The problem: If a line of the data contains the word "fnum", it is counted; report how many such lines there are and nothing else.

::: Dataset entries

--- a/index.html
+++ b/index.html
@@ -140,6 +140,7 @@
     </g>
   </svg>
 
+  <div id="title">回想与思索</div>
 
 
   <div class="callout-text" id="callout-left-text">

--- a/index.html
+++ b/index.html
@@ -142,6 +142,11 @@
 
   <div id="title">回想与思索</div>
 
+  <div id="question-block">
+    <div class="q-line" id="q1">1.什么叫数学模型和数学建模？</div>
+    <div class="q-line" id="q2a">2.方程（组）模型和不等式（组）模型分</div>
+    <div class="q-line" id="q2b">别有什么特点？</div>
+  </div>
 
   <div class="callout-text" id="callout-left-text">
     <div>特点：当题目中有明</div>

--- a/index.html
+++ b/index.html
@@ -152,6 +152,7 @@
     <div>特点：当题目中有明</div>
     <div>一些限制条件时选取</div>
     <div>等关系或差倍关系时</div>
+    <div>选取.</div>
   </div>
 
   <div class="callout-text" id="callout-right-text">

::::::
::: Dataset entries

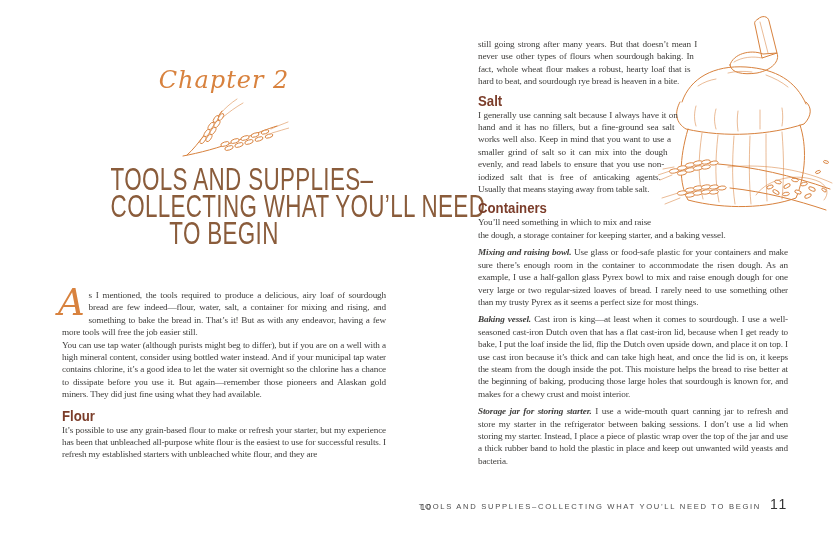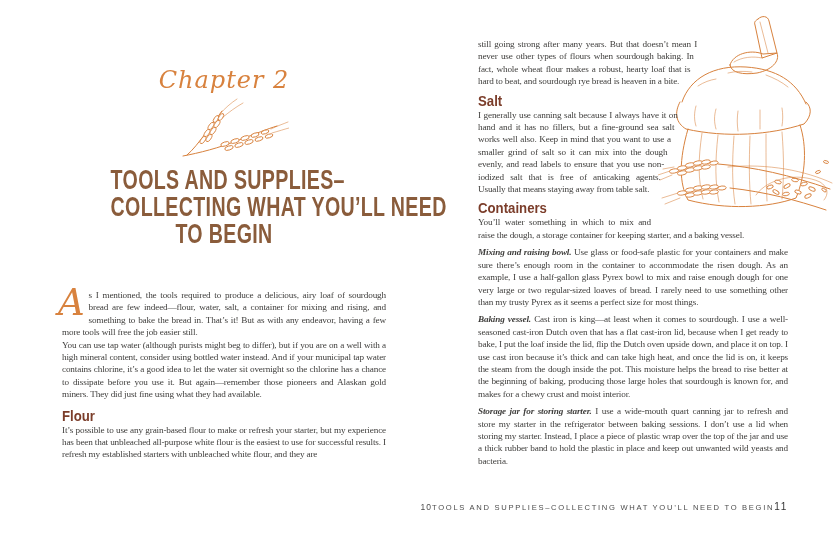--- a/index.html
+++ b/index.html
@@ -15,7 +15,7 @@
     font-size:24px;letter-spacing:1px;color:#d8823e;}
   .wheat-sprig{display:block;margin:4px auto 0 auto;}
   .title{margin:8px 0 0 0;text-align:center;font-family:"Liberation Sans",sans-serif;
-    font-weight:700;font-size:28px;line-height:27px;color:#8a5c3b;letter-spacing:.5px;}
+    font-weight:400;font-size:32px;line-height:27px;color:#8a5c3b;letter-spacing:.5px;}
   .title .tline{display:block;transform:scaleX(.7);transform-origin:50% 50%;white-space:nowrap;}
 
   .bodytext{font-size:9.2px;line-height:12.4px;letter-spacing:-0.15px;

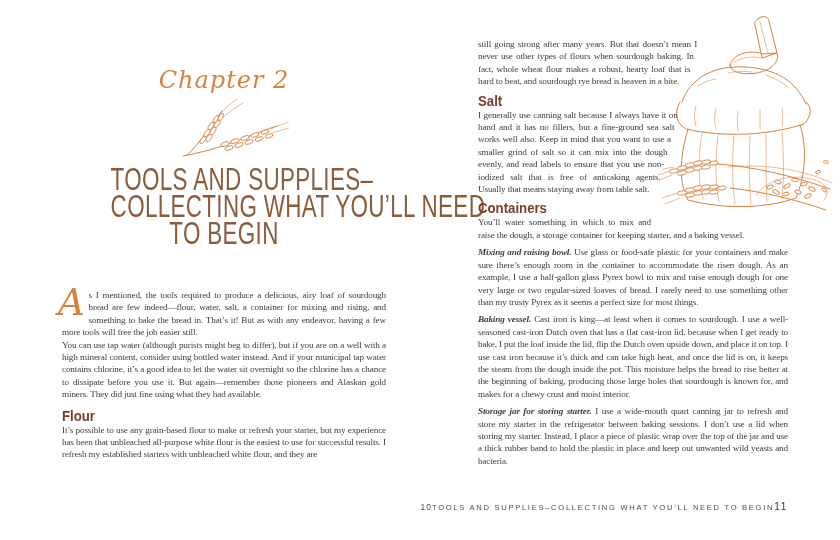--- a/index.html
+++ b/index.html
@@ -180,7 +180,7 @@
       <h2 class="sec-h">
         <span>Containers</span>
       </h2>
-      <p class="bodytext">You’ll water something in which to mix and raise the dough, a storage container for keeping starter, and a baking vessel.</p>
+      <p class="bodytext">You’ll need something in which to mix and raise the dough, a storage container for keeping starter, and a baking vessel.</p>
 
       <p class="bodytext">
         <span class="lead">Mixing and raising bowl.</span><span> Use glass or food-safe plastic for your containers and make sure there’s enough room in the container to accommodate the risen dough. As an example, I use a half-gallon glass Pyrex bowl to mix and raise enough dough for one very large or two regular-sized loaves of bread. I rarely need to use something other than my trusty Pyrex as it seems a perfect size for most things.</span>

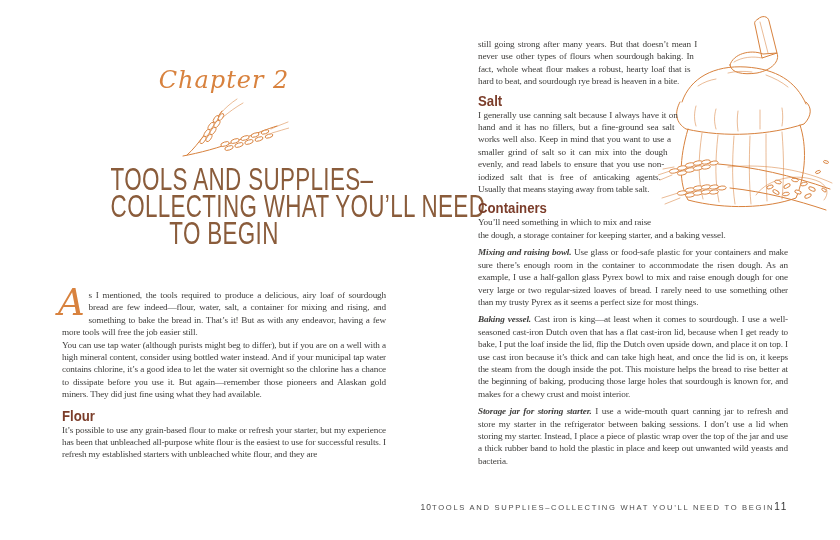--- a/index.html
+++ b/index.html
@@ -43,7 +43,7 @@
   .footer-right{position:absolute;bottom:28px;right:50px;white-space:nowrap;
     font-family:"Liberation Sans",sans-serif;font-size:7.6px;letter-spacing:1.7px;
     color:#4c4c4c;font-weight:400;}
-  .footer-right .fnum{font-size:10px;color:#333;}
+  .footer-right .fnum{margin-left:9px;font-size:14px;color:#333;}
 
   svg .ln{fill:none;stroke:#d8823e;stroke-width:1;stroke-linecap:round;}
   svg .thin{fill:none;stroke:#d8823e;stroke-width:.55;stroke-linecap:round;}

::::::

Response to the exercise: 2